Following Delgado, Maria Hernandez, MUA Immigrant Rights Organizer, spoke with empowering emotion that moved the audience. As a victim of sexual assault and abuse, Hernandez allowed her tears to flow as she spoke about her life experiences and how far she has come.
The evening ended with a Q&A session where students were able to ask questions of the panelists or make comments about what they heard. Delgado was the first to answer a question, and described leaving her children in El Salvador in order to work in the United States. She explained their “little hands” waving at her as she watched them from the back window of the car that would take her from her native country. The woman translating Delgado’s story paused to collect herself, as she could not retell the story without crying herself, and many audience members cried in solidarity with Delgado’s pain.
Thursday night’s prevalent theme of female empowerment continued to be a powerful theme throughout the rest of the forum’s events. On Monday Mar. 9, the forum focused on how women are navigating the Internet, using technology to deal with online violence and harassment while reclaiming the technology for themselves and communities.

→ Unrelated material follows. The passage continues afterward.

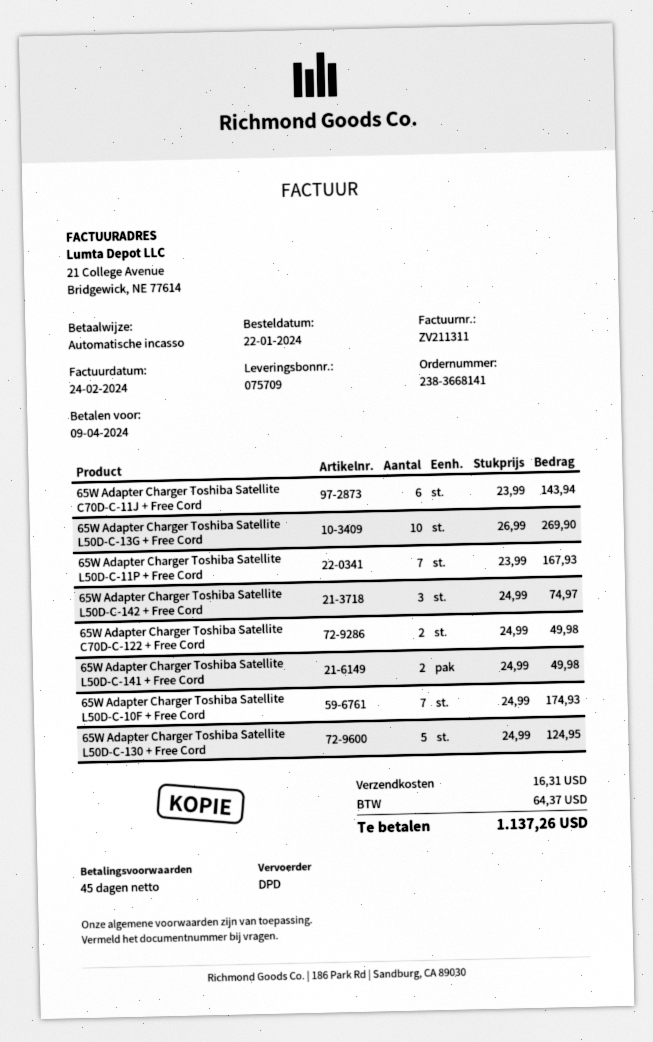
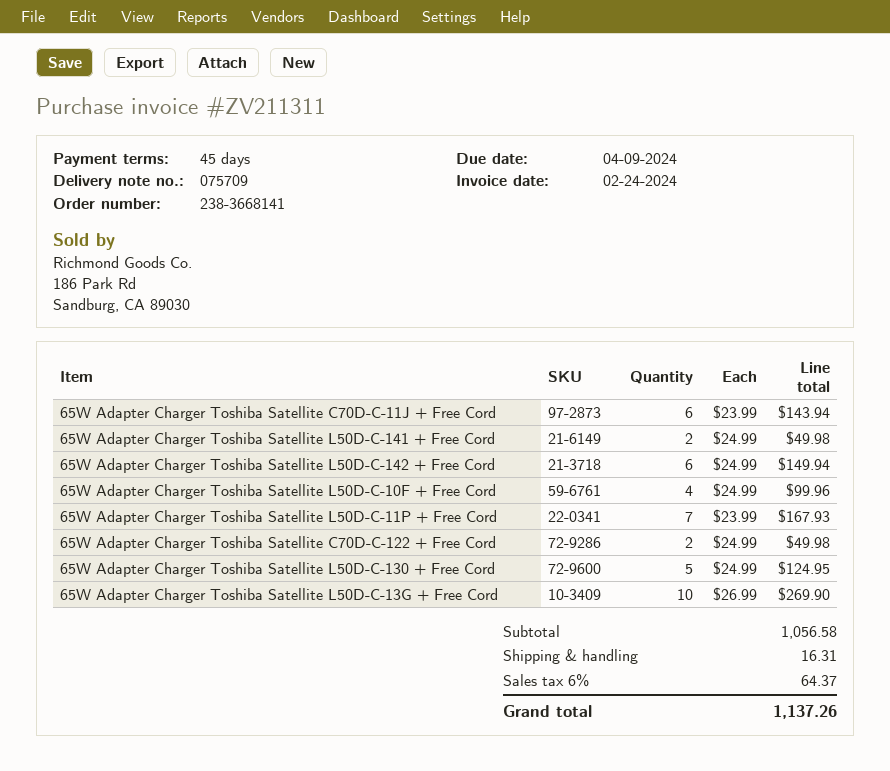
65W Adapter Charger Toshiba Satellite L50D-C-142 + Free Cord: 3 x 24.99 = 74.97 -> 6 x 24.99 = 149.94
65W Adapter Charger Toshiba Satellite L50D-C-10F + Free Cord: 7 x 24.99 = 174.93 -> 4 x 24.99 = 99.96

The two panelists that night were Jac sm Kee and Rose Aguilar. Kee is a feminist activist and writer, and is the Manager of the Association for Progressive Communications Women’s Rights Programme. Her areas of focus include internet governance, human rights and freedoms, sexuality, women’s rights, violence against women and the creative and strategic use of communications technologies for movement building and inclusive political engagement.
Aguilar hosts Your Call, a public affairs radio show on KALW 91.7 FM. She is the founder of the Use Your Voice workshop series, is working on a new book about older women activists, and is preparing to launch a new radio show about investigative journalism. Her experience prompted her to host the conversation-style evening, and dialogue flowed in a manner similar to a radio interview.
Tuesday night’s forum discussed the topic of sexual assault on campus. Survivors, student-leaders, journalists and leading academics discussed in a panel one of the most pressing campus issues of our time: sexual assault. This program was developed with the support of the USF Office of Student Conduct, Rights & Responsibilities and from students who expressed their own thoughts or ideas on sexual assault through spoken word.
Panelists Sofia Karasek, Aryle Butler, Danielle Dirks, and Jenna Recupero all spoke about topics of sexual assault, human trafficking, justice, and empowered not only women, but all victims to stand up and put an end to sexual violence.
The Global Women Rights Forum is USF’s way of acknowledging women’s rights and empowering all women to come together as a strong entity to establish justice and equality. “The Global Women’s Rights Forum exists to highlight these issues, bring together women activists and academics, and spark a conversation for us at USF,” said Kidd.